LuceneIndexResponse XML
-----------------------

The following describes the response received from an XML index request.

<?xml version="1.0" encoding="UTF-8"?>
<LuceneIndexResponse>
  <Serial><![CDATA[abc123]]></Serial>
  <Status><![CDATA[Document indexed successfully]]></Status>
</LuceneIndexResponse>

This response is very simple.  The prescene of a status element implies success.
Below is an errornous index response: 

<?xml version="1.0" encoding="UTF-8"?>
<LuceneIndexResponse>
  <Serial><![CDATA[abc123]]></Serial>
  <Error><![CDATA[Mandatory 'Id' header is missing]]></Error>
</LuceneIndexResponse>


LuceneUnIndexRequest XML
------------------------
This class implements a LuceneServer UnIndex request. This will delete an
indexed document from the index.
There is also a purge function that will remove all documents from the supplied
application domian.  If a domain is specified then it will remove all from that
domain.  The application element is compulsory.

To delete a specific document:
<?xml version="1.0" encoding="UTF-8" ?>
<LuceneUnIndexRequest>
	<Serial><![CDATA[12<"3?a&bc]]></Serial>
	<Application>sos</Application>
	<Id>zz13</Id>
</LuceneUnIndexRequest>

To Purge:
<?xml version="1.0" encoding="UTF-8" ?>
<LuceneUnIndexRequest>
	<Serial><![CDATA[12<"3?a&bc]]></Serial>
	<Application>sos</Application>
	<Domain>new_domain</Domain>
	<Purge/>
</LuceneUnIndexRequest>

See Query syntax for explanation of Application and Domain tags.
<Id>	This is the Id of the document to remove from the index.

<Purge> This is an empty element and if it exists then the index for the
		specified domain will be purged.
		

LuceneUnIndexResponse XML
-------------------------

<?xml version="1.0" encoding="UTF-8"?>
<LuceneUnIndexResponse>
  <Serial><![CDATA[123abc]]></Serial>
  <Status><![CDATA[No documents deleted.]]></Status>
</LuceneUnIndexResponse>

Other Status messages:
	Purge Successful.  Deleted 3 documents
	Successfully deleted document with id: xmlID

LuceneUtilityXML
----------------

This is an umbrella Request that will be expanded with [hopefully] useful
mini-applications and other utility type functions.

OPTIMIZE

Currently you can force an optimize on an Index.

<?xml version=\"1.0\" encoding=\"UTF-8\" ?>" +
<LuceneUtilityRequest>" +
	<Serial>123abc</Serial>
	<Utility>OPTIMIZE</Utility>
	<Application>sos</Application>
</LuceneUtilityRequest>

Optimizing an index will merge multiple segments of the index into one.  
This will lower the number of open files and sometimes increases performance.
Performance is usually not affected significantly after optimizing but during
the process there is a significant performance penalty as Lucene merges the 
segments.  This has taken upto 5 minutes for a million document index.

BACKUP

This will effectively copy the index to another directory and then perform
an optimize (see above) on it.  This is done using internal Lucene commands
rather than a file copy and is preferrable.
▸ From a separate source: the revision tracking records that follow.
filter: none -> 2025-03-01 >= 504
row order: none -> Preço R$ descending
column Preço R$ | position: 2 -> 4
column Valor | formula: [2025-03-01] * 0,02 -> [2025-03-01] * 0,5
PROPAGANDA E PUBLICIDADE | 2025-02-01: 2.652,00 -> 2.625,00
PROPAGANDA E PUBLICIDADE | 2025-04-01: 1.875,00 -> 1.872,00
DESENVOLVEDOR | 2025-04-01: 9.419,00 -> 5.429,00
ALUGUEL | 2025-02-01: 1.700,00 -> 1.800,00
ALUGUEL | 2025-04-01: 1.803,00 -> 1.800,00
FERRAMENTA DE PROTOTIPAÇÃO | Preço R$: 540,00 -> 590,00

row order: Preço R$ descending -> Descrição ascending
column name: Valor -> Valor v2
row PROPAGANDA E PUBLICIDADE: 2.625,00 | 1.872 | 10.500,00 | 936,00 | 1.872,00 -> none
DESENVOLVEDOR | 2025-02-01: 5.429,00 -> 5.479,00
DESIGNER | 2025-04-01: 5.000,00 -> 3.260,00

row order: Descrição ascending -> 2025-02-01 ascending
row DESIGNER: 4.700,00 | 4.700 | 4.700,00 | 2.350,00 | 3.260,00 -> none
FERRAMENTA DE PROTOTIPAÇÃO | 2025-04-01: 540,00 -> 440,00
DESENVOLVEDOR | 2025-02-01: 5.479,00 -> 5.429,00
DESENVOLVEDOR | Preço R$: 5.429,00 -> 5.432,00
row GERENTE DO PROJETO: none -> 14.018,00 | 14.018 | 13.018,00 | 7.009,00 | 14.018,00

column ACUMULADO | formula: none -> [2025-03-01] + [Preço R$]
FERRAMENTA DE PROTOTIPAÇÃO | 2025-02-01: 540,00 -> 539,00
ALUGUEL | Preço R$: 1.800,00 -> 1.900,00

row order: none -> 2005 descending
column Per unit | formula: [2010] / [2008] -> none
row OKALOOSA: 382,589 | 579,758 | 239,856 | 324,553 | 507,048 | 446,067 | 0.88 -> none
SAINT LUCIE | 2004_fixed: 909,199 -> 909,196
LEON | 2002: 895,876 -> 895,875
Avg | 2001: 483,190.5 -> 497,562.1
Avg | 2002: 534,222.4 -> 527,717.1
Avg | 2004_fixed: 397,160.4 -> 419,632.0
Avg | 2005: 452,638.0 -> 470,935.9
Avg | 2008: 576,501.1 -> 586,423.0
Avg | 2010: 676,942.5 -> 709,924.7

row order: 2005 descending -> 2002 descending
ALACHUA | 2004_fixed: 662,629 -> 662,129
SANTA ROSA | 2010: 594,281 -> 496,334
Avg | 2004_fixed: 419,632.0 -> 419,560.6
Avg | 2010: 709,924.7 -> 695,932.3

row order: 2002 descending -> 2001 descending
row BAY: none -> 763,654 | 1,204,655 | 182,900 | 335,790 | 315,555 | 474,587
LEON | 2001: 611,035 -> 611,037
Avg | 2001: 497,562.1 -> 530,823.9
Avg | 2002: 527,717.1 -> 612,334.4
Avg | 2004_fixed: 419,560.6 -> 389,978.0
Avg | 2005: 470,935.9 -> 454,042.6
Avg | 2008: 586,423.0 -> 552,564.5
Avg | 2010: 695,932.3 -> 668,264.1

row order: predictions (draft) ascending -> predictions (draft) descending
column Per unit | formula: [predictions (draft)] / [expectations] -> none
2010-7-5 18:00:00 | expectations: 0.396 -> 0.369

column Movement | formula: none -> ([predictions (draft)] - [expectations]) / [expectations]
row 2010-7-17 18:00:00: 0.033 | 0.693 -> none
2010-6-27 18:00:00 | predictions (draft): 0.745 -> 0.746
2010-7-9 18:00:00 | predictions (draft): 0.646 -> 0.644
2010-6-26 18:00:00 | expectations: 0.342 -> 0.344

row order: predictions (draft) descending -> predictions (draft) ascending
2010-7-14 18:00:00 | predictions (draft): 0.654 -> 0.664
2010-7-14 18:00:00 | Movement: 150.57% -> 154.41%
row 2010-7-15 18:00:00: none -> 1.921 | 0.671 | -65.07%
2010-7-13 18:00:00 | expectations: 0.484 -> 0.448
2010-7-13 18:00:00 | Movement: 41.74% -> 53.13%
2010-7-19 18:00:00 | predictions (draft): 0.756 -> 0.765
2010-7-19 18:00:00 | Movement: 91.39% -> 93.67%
<?xml version=\"1.0\" encoding=\"UTF-8\" ?>" +
<LuceneUtilityRequest>" +
	<Serial>123abc</Serial>
	<Utility>BACKUP</Utility>
	<Application>sos</Application>
	<BackUpTarget>d:/index-backup</BackUpTarget>
</LuceneUtilityRequest>

There are 4 levels of fallback for a backup target.

1. Specified in the XML request as shown above. This overrides all others.
2. Specified as "Lucene-Backup-Directory=c://indexbkp" in the application's 
   properties file.
3. Specified in the LuceneServer's Server.config file.
4. Failing the first three options a "_backup" is added to the index path
   and this directory is created (if possible).